Speaker: Adam Grant (Interviewed by Steve Bartlett)
Summary#
- The worst problem in humanity is the addiction to being right.
- People get stuck in three thinking modes: preacher, prosecutor, and politician.
- The speaker suggests an alternative: thinking like a scientist.
- Scientists don’t see their ideas as their identity; instead, they view them as hypotheses to be tested.
- People should focus on getting things right rather than being right.
- One way to do this is to separate beliefs from values.
- Beliefs are what you think is true, while values are what you think is important.
Transcript#
The worst problem in humanity is the addiction to being right. You’ve already concluded that other people are wrong and you’re right. You lose the ability to open your mind.
How do we get out of those modes?
I so struck by how many people spend too many of their waking hours, thinking like preachers, prosecutors, and politicians.
When you go into preacher mode, you’re prizing your own ideas. In prosecutor mode, you’re attacking somebody else’s ideas, and in politician mode you don’t even bother to listen to people unless they already agree with your ideas.
I find that most people have a dominant style that gets them in trouble. So mine is prosecutor mode. If I think you’re wrong, I’m like, it is my professional and moral responsibility to correct you, which never goes well. And I’ve even been called a logic bully, which my wife had to explain to me was not a compliment.
She’s like, you don’t have to pressure test every single point that’s made. Sometimes you can listen and learn from other people, as opposed to duking it out to try to figure out who’s right.
I think it’s such an important note because in prosecutor mode, you’ve already concluded that other people are wrong and you’re right. So you lose the ability to open your mind, and the same thing happens if you’re preaching or politicking.
You’re basically drinking your own Kool-Aid, or listening only to your own tribe, and trapping yourself in an echo chamber. And so I got really curious about, how do we get out of those modes? What’s an alternative?
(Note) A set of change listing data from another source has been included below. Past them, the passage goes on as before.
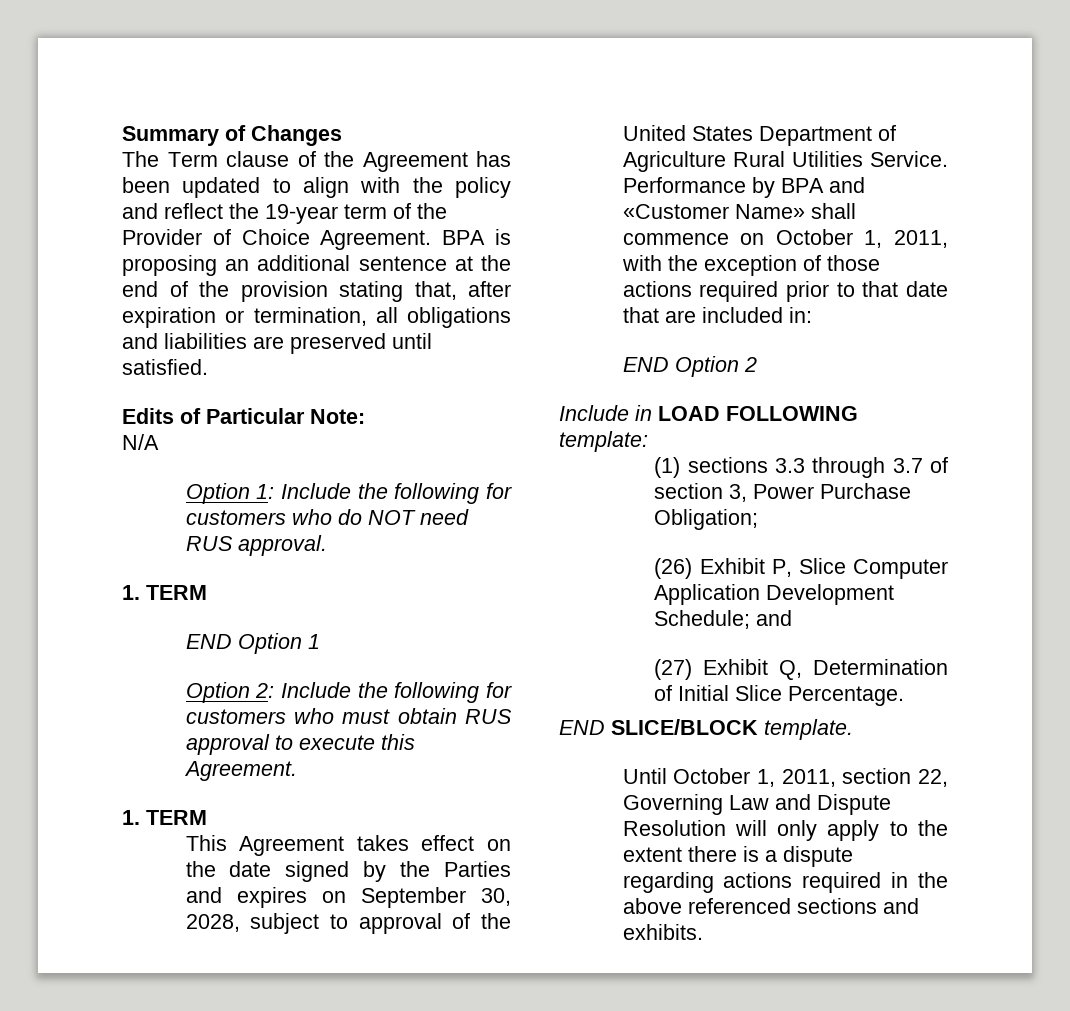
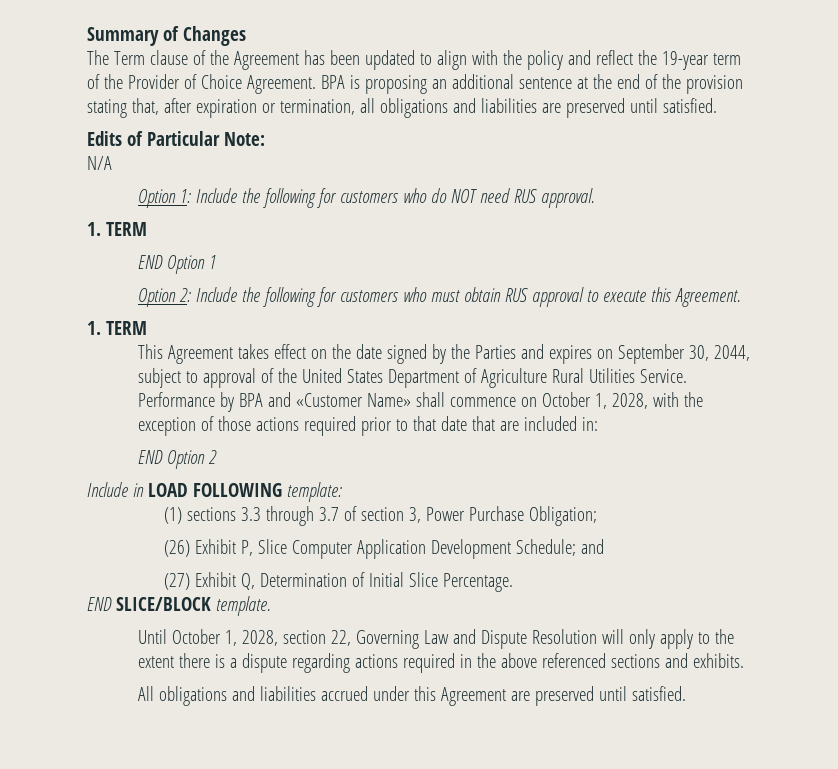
- This Agreement takes effect on the date signed by the Parties and expires on September 30, 2028, subject to approval of the United States Department of Agriculture Rural Utilities Service.
+ This Agreement takes effect on the date signed by the Parties and expires on September 30, 2044, subject to approval of the United States Department of Agriculture Rural Utilities Service.
- Performance by BPA and «Customer Name» shall commence on October 1, 2011, with the exception of those actions required prior to that date that are included in:
+ Performance by BPA and «Customer Name» shall commence on October 1, 2028, with the exception of those actions required prior to that date that are included in:
- Until October 1, 2011, section 22, Governing Law and Dispute Resolution will only apply to the extent there is a dispute regarding actions required in the above referenced sections and exhibits.
+ Until October 1, 2028, section 22, Governing Law and Dispute Resolution will only apply to the extent there is a dispute regarding actions required in the above referenced sections and exhibits.
+ All obligations and liabilities accrued under this Agreement are preserved until satisfied.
And my favorite alternative is to think think more like a scientist.
When I say think like a scientist, I do not mean that you need to buy a microscope, or you know a telescope. I mean that you don’t let your ideas become your identity. You recognize every opinion you hold, it’s just a hypothesis. You can test it.
Every decision you make, just an experiment. It might succeed, it might fail.
And when you do that, it turns out when people people can be taught to think more like scientists, when you teach people to see their opinions as hypotheses, their decisions as experiments, lo and behold, they make better choices.
They achieve more success because they become more flexible. They change their minds faster. They’re quicker to recognize that they’re wrong. And that means they’re quicker to get it right.
A colleague once told me that the worst problem he sees in humanity is the addiction to being right. And I think it’s much more important to focus on getting it right than being right. One of the ways you do that is you do not let your beliefs become part of your self-concept.
People are like, “wait, who are you if you’re not what you think?” You are what you value.
What’s the difference between values and beliefs? Beliefs are what you think is True. Values are what you think is important.
And I think this is such a critical distinction because when you start to base your identity, your sense of self, and your ego, and your self-esteem, and selfworth on what you think is true, then admitting you were wrong is a major threat.
Whereas when you start to see yourself as someone who values curiosity, or is a lifelong learner, now changing your mind is a moment of growth.